*** Opening Records provided ***
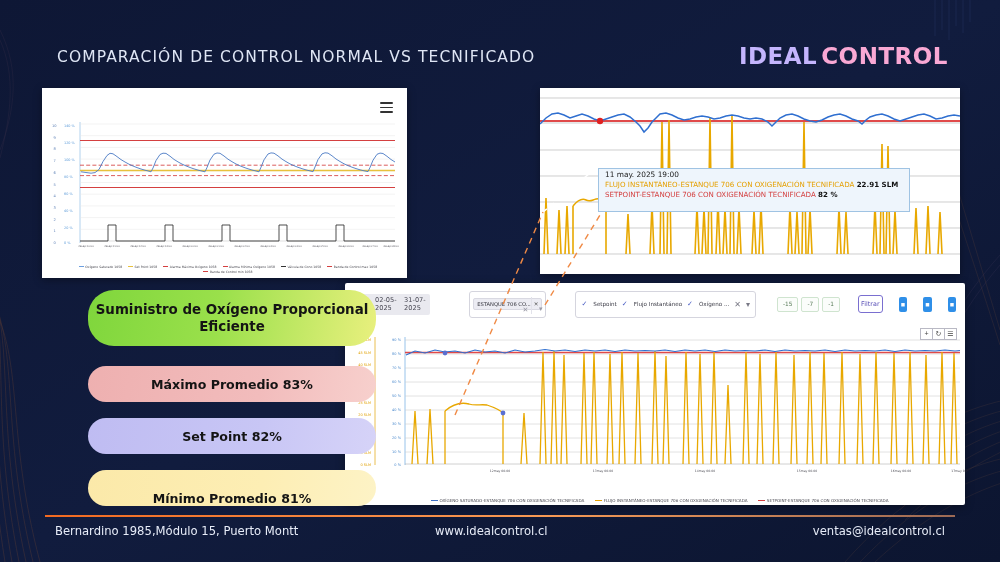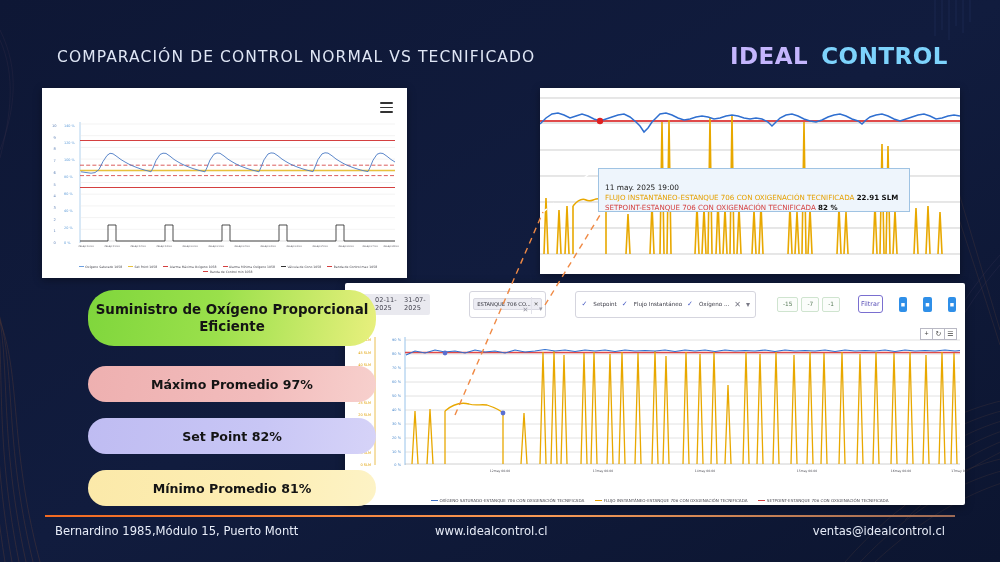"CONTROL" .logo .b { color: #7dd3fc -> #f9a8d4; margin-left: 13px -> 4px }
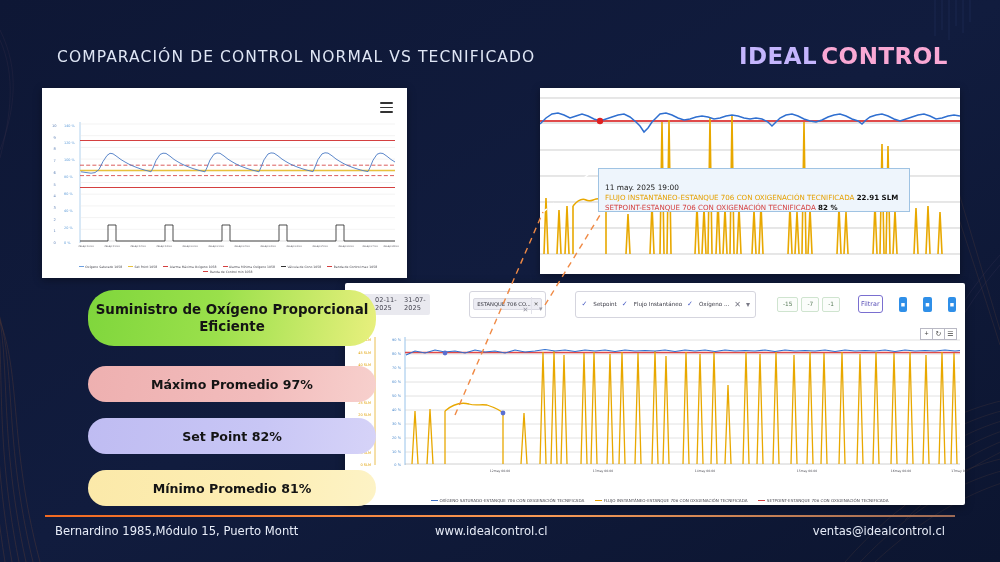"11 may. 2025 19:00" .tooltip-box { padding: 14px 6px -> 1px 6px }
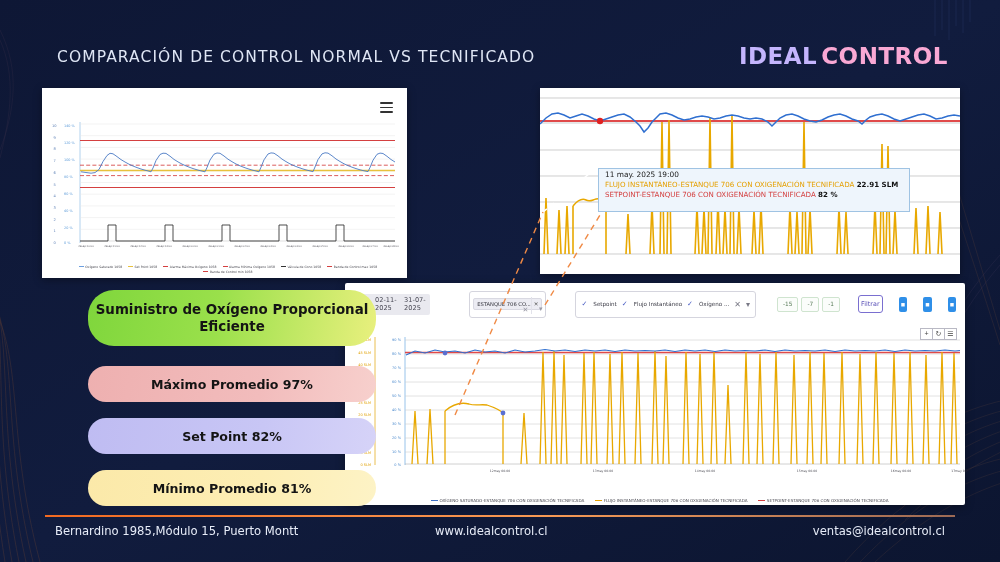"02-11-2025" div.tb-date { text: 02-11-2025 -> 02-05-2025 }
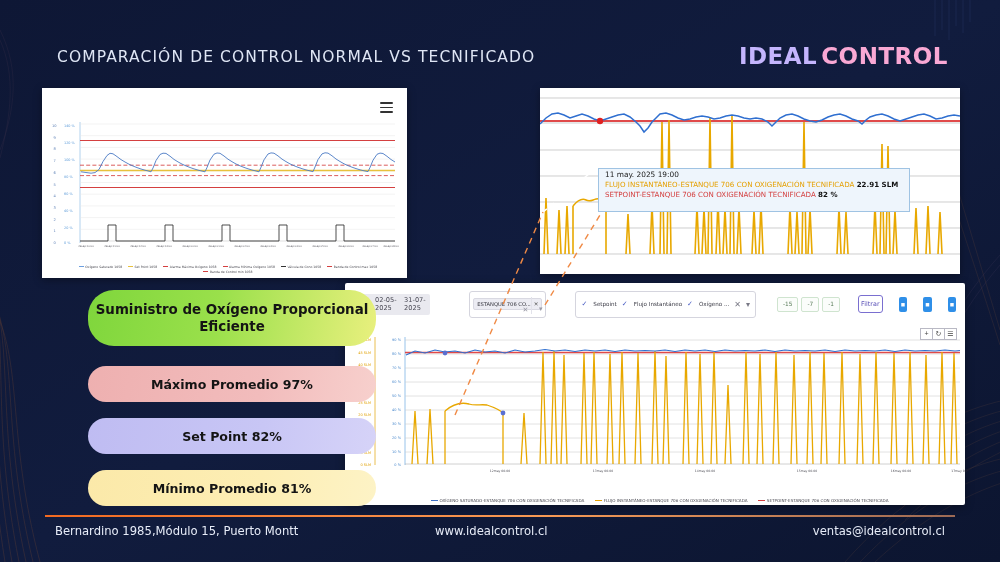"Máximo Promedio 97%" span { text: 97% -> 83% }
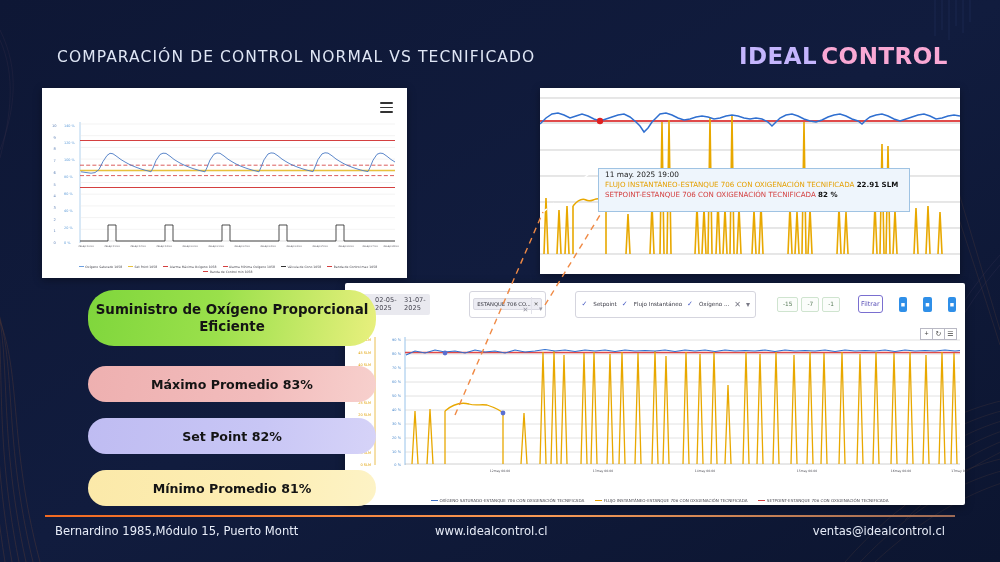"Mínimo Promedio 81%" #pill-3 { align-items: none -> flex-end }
*** Closing Records provided ***
*** Opening Records provided ***
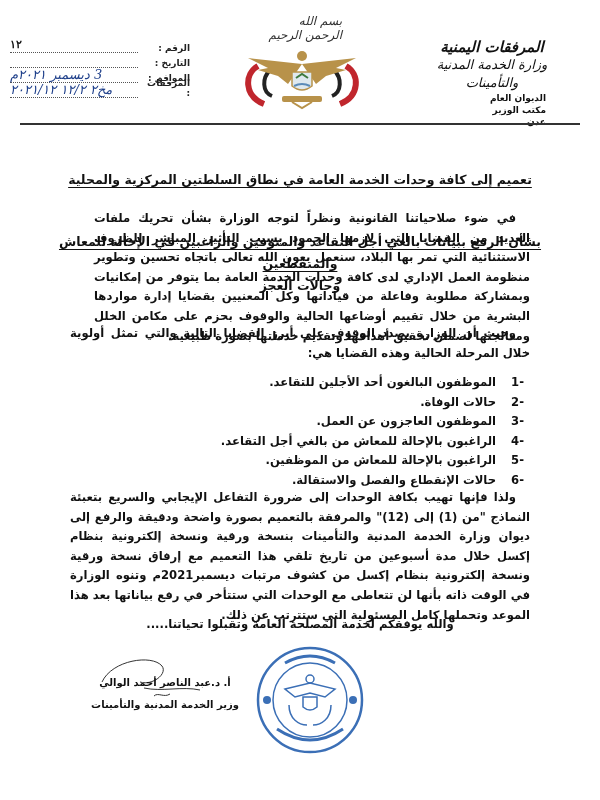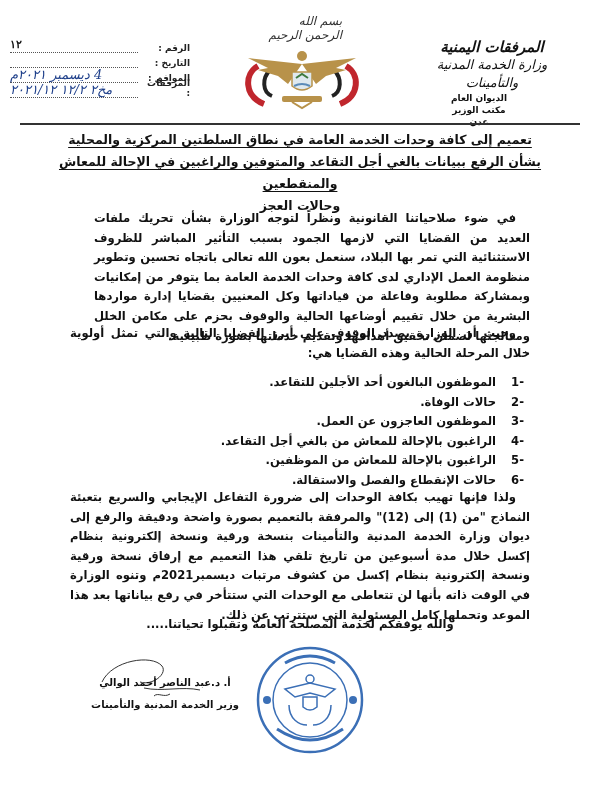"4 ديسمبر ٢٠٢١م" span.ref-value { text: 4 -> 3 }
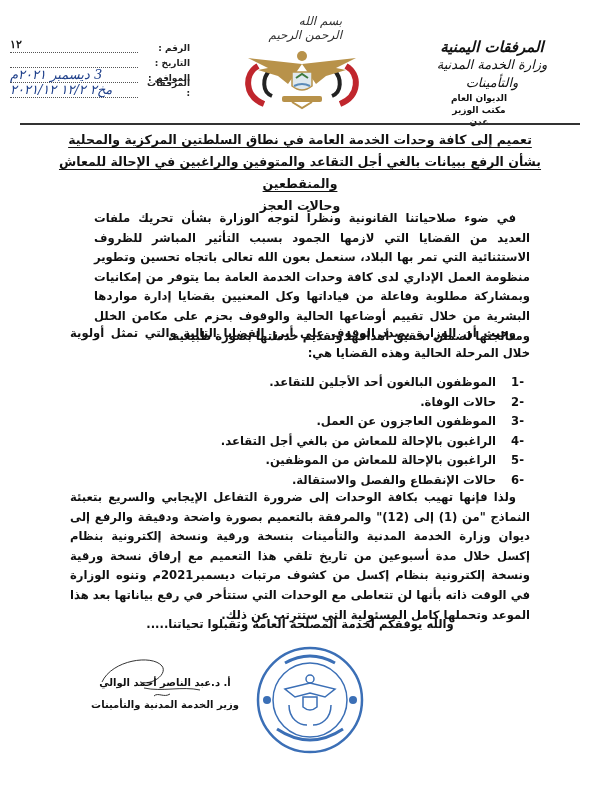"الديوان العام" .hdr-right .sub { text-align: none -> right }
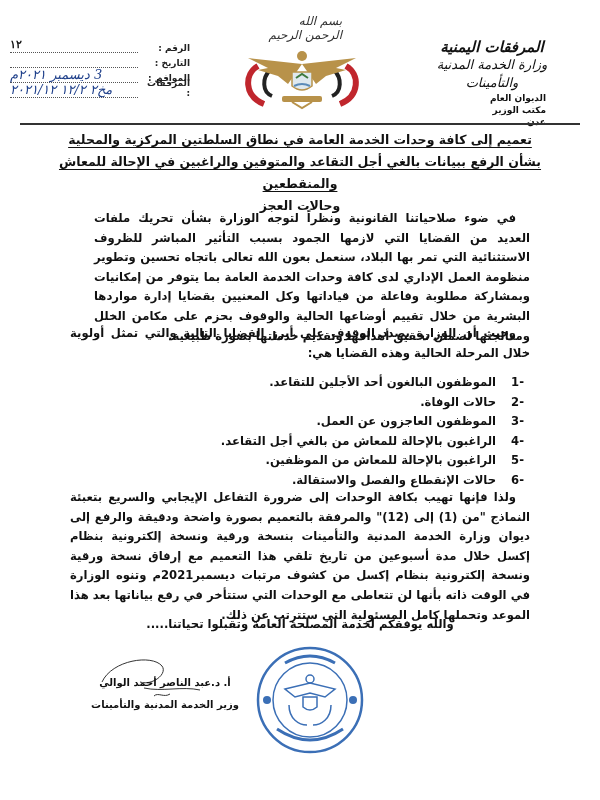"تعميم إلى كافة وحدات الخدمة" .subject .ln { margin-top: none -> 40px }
*** Closing Records provided ***
## Task requirements
With pictures omitted, repeat the entries above word for word from the line holding "color: #7dd3fc ->" down to the line holding "text: 97% ->", keeping both of those lines.

## Response for this exercise
"CONTROL" .logo .b { color: #7dd3fc -> #f9a8d4; margin-left: 13px -> 4px }
"11 may. 2025 19:00" .tooltip-box { padding: 14px 6px -> 1px 6px }
"02-11-2025" div.tb-date { text: 02-11-2025 -> 02-05-2025 }
"Máximo Promedio 97%" span { text: 97% -> 83% }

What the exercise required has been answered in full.